“The Lord of the Rings” director and Kiwi native Peter Jackson has accused Michael Cullen, New Zealand’s finance minister and deputy prime minister, of exaggerating the amount of tax relief given to the hit trilogy and “giving tax breaks a bad name.”
Cullen, who opposes tax incentives, found himself politically obliged when he took office in late 1999 to grandfather finance deals that allowed the trilogy to avoid millions of dollars in tax.
The law has since been changed to outlaw the complicated arrangements and replaced by a grant scheme that refunds 12.5% of expenditure to productions spending more than $30 million here.
Cullen claims “LOTR” and several other films have cost New Zealand taxpayers between $200 million and $250 million over recent years. Officials this week confirmed the actual figure is at the lower end of that range.

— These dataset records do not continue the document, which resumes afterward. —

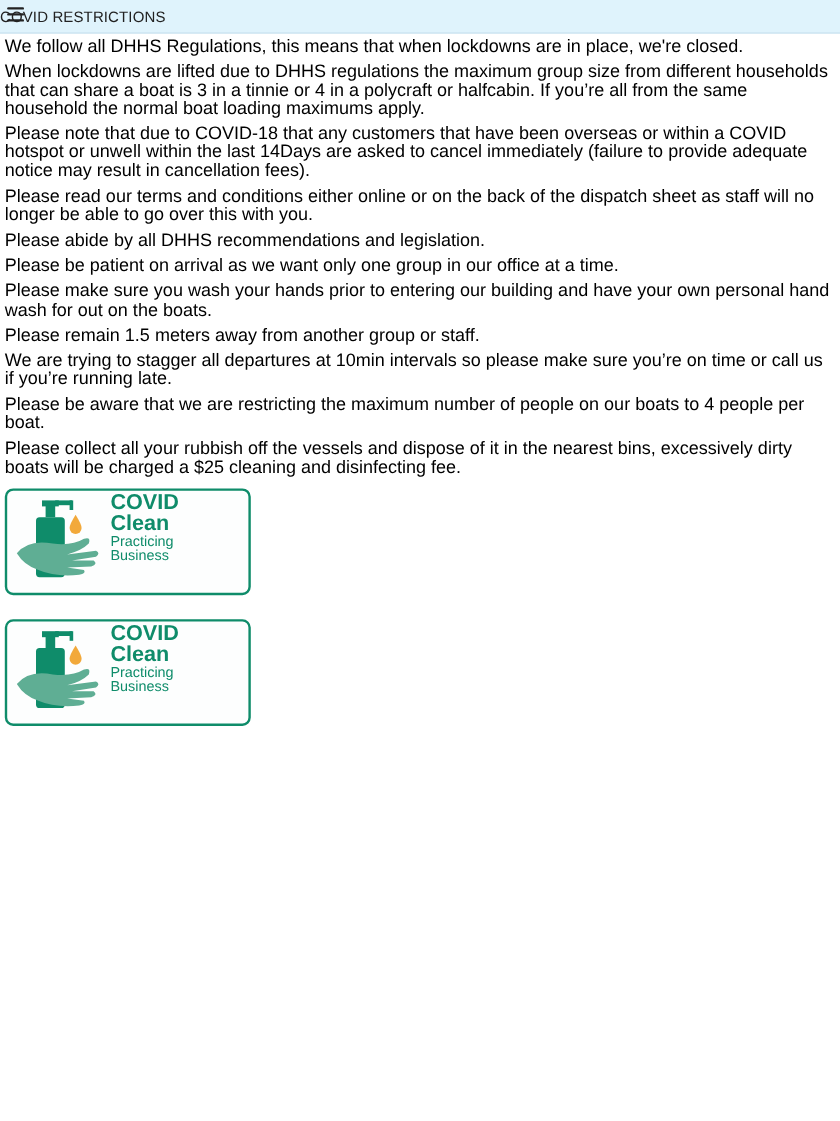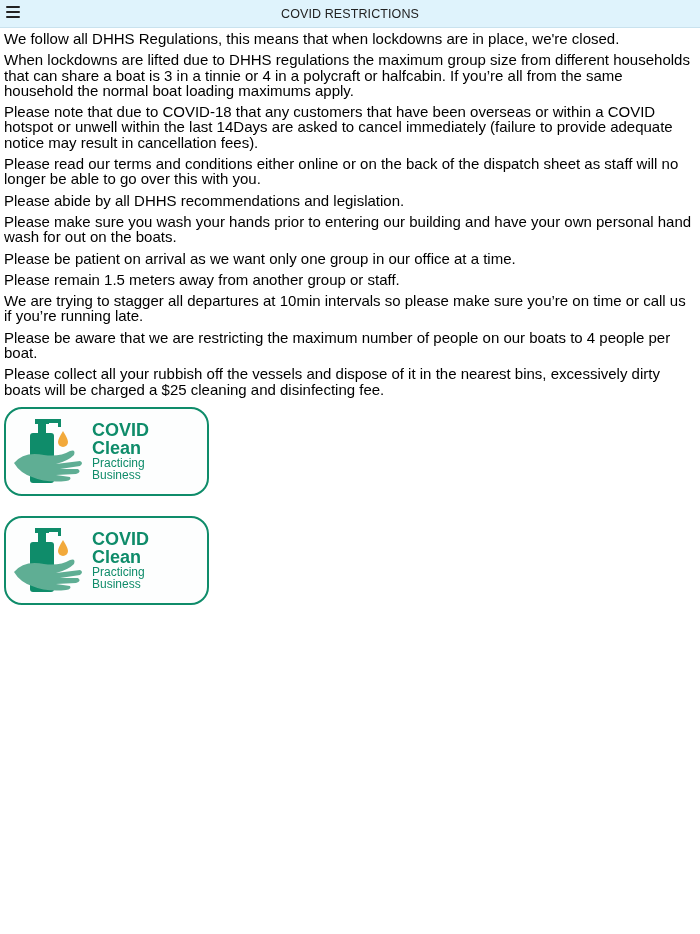--- a/index.html
+++ b/index.html
@@ -1,23 +1,23 @@
 <!DOCTYPE html>
 <html><head>
 <meta charset="utf-8">
 <style>
   html, body { margin:0; padding:0; }
   body { width:700px; height:934px; background:#ffffff; font-family:"Liberation Sans", sans-serif; color:#000; overflow:hidden; position:relative; }
-  .header { height:27px; background:#dff3fc; border-bottom:1px solid #c9e2ee; display:flex; align-items:center; justify-content:center; position:relative; }
+  .header { height:27px; background:#dff3fc; border-bottom:1px solid #c9e2ee; display:flex; align-items:center; position:relative; }
   .menu-btn { position:absolute; left:6px; top:6px; width:14px; height:14px; cursor:pointer; }
   .menu-btn span { display:block; height:2px; background:#222; margin-bottom:3px; border-radius:1px; }
   .title { font-size:12.5px; color:#222; letter-spacing:0.1px; }
   .content { padding:3px 4px 0 4px; }
   .content p { margin:0 0 6px 0; font-size:15px; line-height:15.3px; }
-  .badge { width:201px; height:85px; border:2px solid #0f8c6a; border-radius:18px; margin:0 0 20px 0; display:flex; align-items:center; background:#fdfefe; position:relative; }
+  .badge { width:201px; height:85px; border:2px solid #0f8c6a; border-radius:7px; margin:0 0 20px 0; display:flex; background:#fdfefe; position:relative; }
   .badge-icon { width:80px; height:80px; margin-left:4px; }
   .badge-text { margin-left:2px; color:#0f8c6a; }
   .bt-big { font-size:18px; font-weight:bold; line-height:18px; }
   .bt-small { font-size:12px; line-height:12.5px; }
 </style>
 </head>
 <body>
 
 <div class="header">
   <div class="menu-btn">
@@ -27,22 +27,22 @@
     </div>
   <div class="title">COVID RESTRICTIONS</div>
 </div>
 
 <div class="content">
   <p>We follow all DHHS Regulations, this means that when lockdowns are in place, we're closed.</p>
   <p>When lockdowns are lifted due to DHHS regulations the maximum group size from different households that can share a boat is 3 in a tinnie or 4 in a polycraft or halfcabin. If you’re all from the same household the normal boat loading maximums apply.</p>
   <p>Please note that due to COVID-18 that any customers that have been overseas or within a COVID hotspot or unwell within the last 14Days are asked to cancel immediately (failure to provide adequate notice may result in cancellation fees).</p>
   <p>Please read our terms and conditions either online or on the back of the dispatch sheet as staff will no longer be able to go over this with you.</p>
   <p>Please abide by all DHHS recommendations and legislation.</p>
+  <p>Please be patient on arrival as we want only one group in our office at a time.</p>
   <p>Please make sure you wash your hands prior to entering our building and have your own personal hand wash for out on the boats.</p>
-  <p>Please be patient on arrival as we want only one group in our office at a time.</p>
   <p>Please remain 1.5 meters away from another group or staff.</p>
   <p>We are trying to stagger all departures at 10min intervals so please make sure you’re on time or call us if you’re running late.</p>
   <p>Please be aware that we are restricting the maximum number of people on our boats to 4 people per boat.</p>
   <p style="margin-bottom:10px">Please collect all your rubbish off the vessels and dispose of it in the nearest bins, excessively dirty boats will be charged a $25 cleaning and disinfecting fee.</p>
 
   <div class="badge">
     <svg class="badge-icon" viewBox="0 0 80 80">
       <rect x="25" y="8" width="14" height="5" fill="#0f8c6a"></rect>
       <rect x="36" y="8" width="14" height="4" fill="#0f8c6a"></rect>
       <rect x="48" y="8" width="3" height="8" fill="#0f8c6a"></rect>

But Jackson described the figure as ludicrous and irresponsible. “Cullen knows it’s not true, and yet he’s been capitalizing on that figure as being a bad thing for New Zealanders,” the helmer said.
He said the trilogy paid $70 million in tax in worker wages and “the tax break is considerably less than the tax department got.”
But Inland Revenue officials said it is not at all clear that the tax incentives were necessary to attract the trilogy.
In the first two weeks of its release, “The Lord of the Rings: The Return of the King” is estimated to have earned $779 million in 39 countries.
Cullen said it was hard to know the cost-to-benefit ratio. He said taxpayers had put a lot of money into the project and it was difficult to see concrete proof of the benefits.
“I think it is strange that Peter keeps going on (about this),” he said. “What more does he want?”